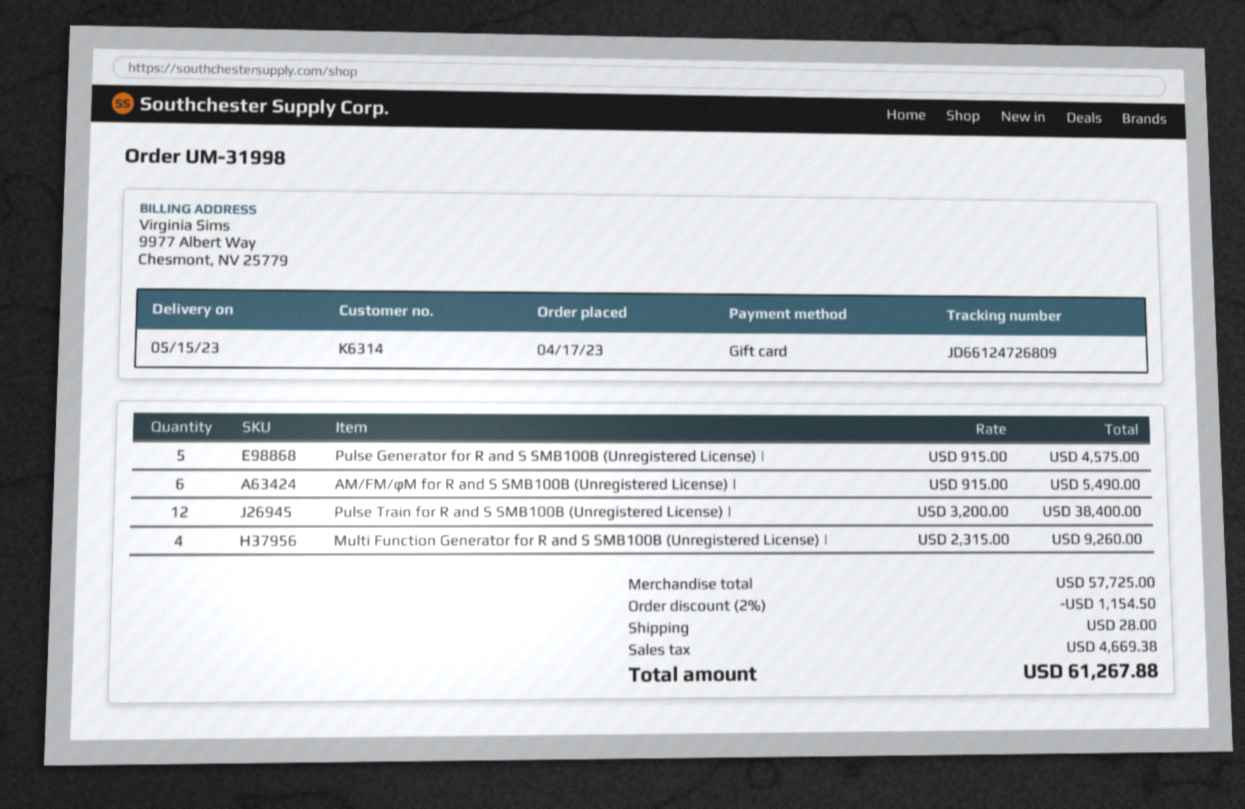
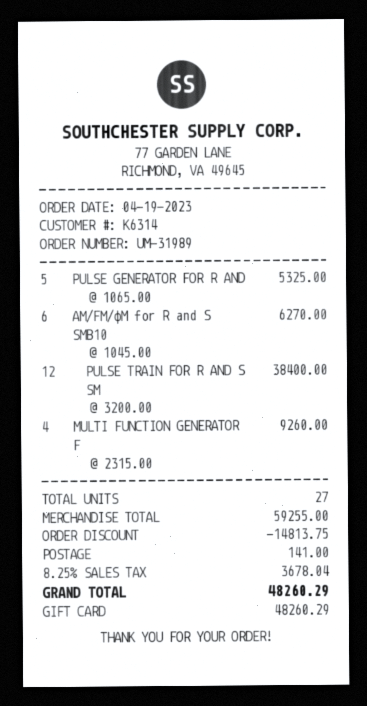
order number: UM-31998 -> UM-31989
order date: 2023-04-17 -> 2023-04-19
Pulse Generator for R and S SMB100B (Unregistered License) |: 5 x 915.00 = 4575.00 -> 5 x 1065.00 = 5325.00
AM/FM/φM for R and S SMB100B (Unregistered License) |: 6 x 915.00 = 5490.00 -> 6 x 1045.00 = 6270.00
subtotal: 57725.00 -> 59255.00
discount: 1154.50 -> 14813.75
shipping: 28.00 -> 141.00
tax: 4669.38 -> 3678.04
total: 61267.88 -> 48260.29

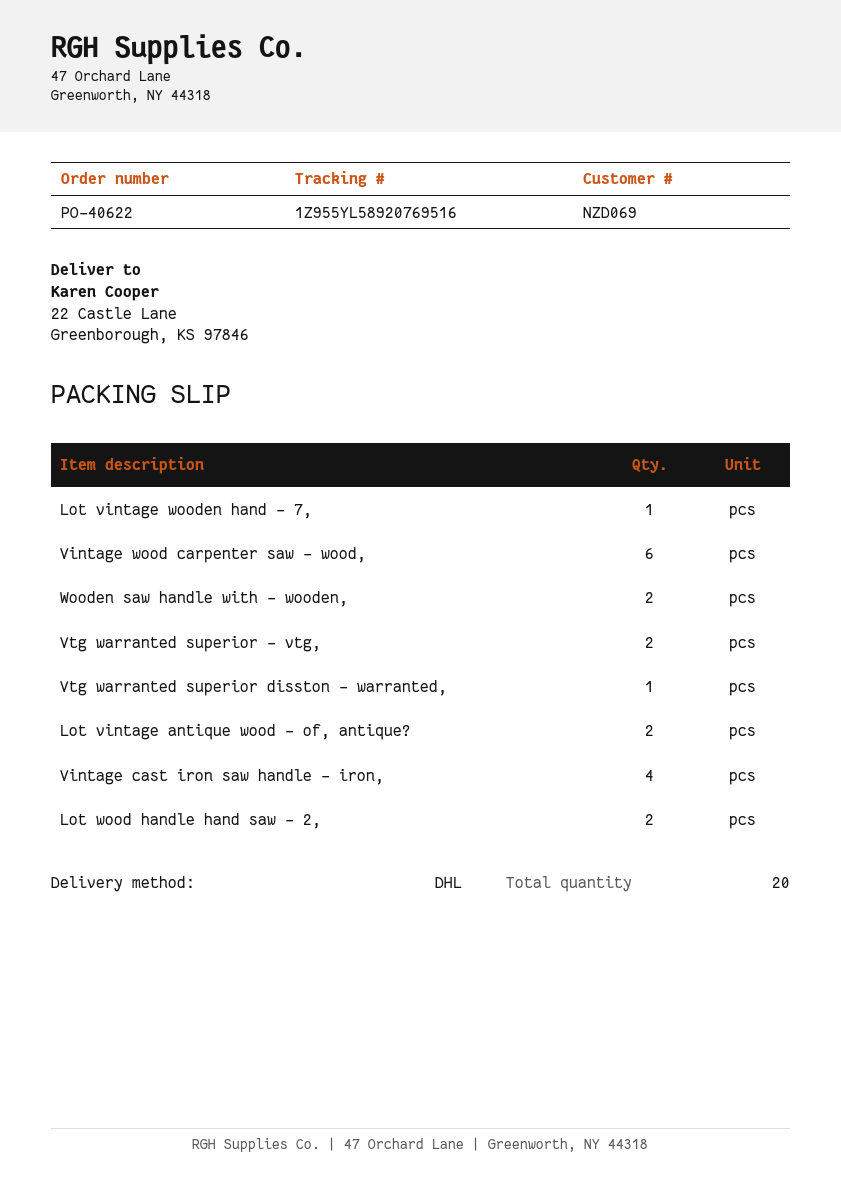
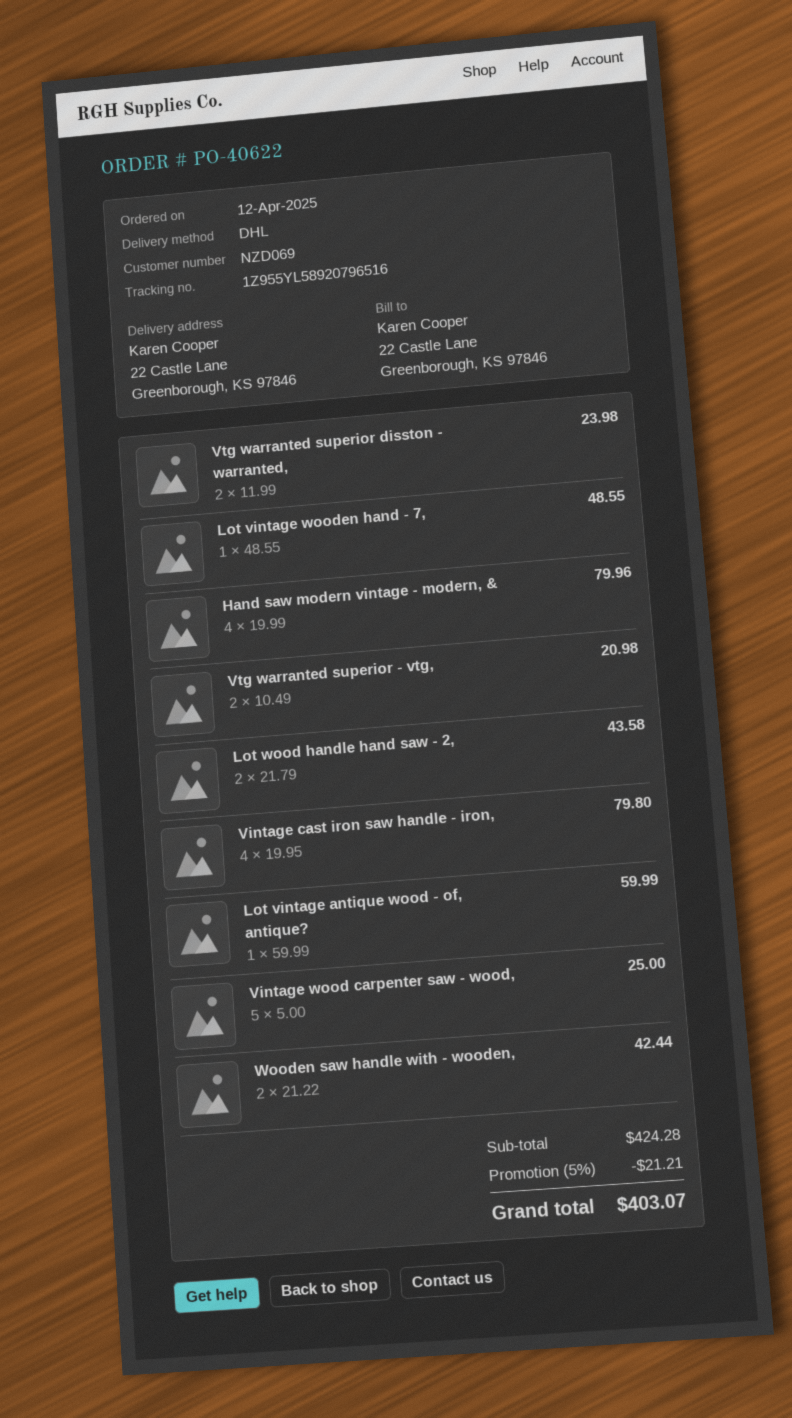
tracking number: 1Z955YL58920769516 -> 1Z955YL58920796516
Vintage wood carpenter saw - wood,: 6 -> 5
Vtg warranted superior disston - warranted,: 1 -> 2
Lot vintage antique wood - of, antique?: 2 -> 1
Hand saw modern vintage - modern, &: none -> 4

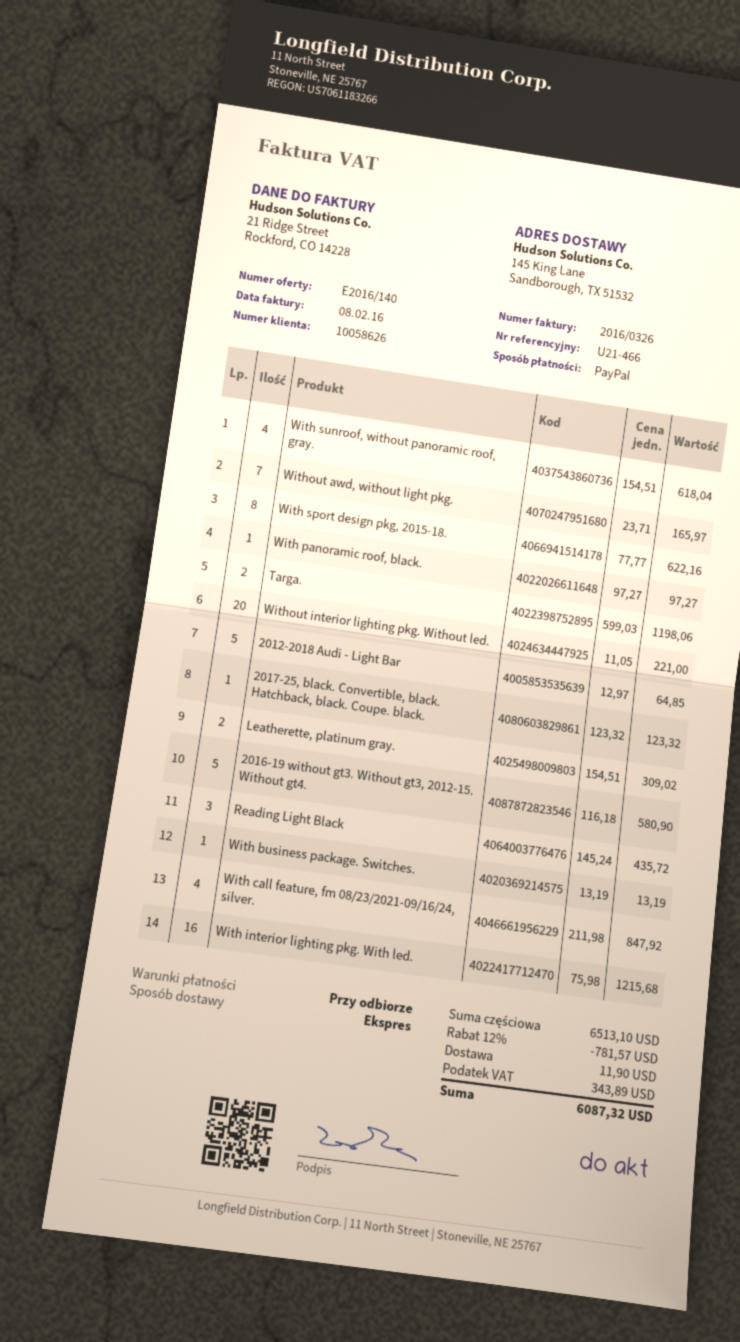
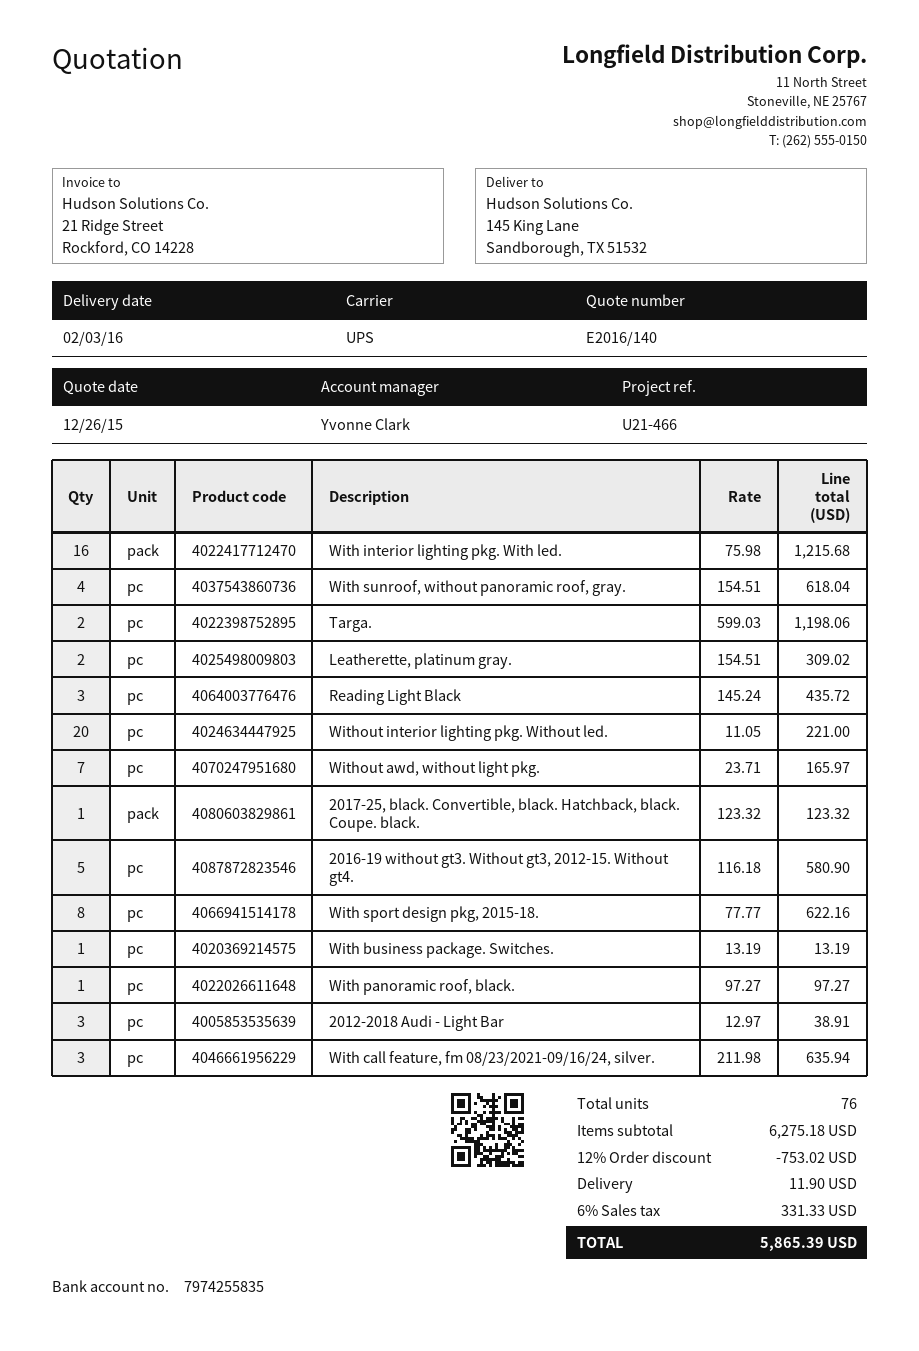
shipping method: express -> UPS
2012-2018 Audi - Light Bar: 5 x 12.97 = 64.85 -> 3 x 12.97 = 38.91
With call feature, fm 08/23/2021-09/16/24, silver.: 4 x 211.98 = 847.92 -> 3 x 211.98 = 635.94
subtotal: 6513.10 -> 6275.18
discount: 12% = 781.57 -> 12% = 753.02
tax: 343.89 -> 331.33
total: 6087.32 -> 5865.39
::::::::::
Say how many lines in the preceding material hold the word "License"; nothing else belongs in the reply.

2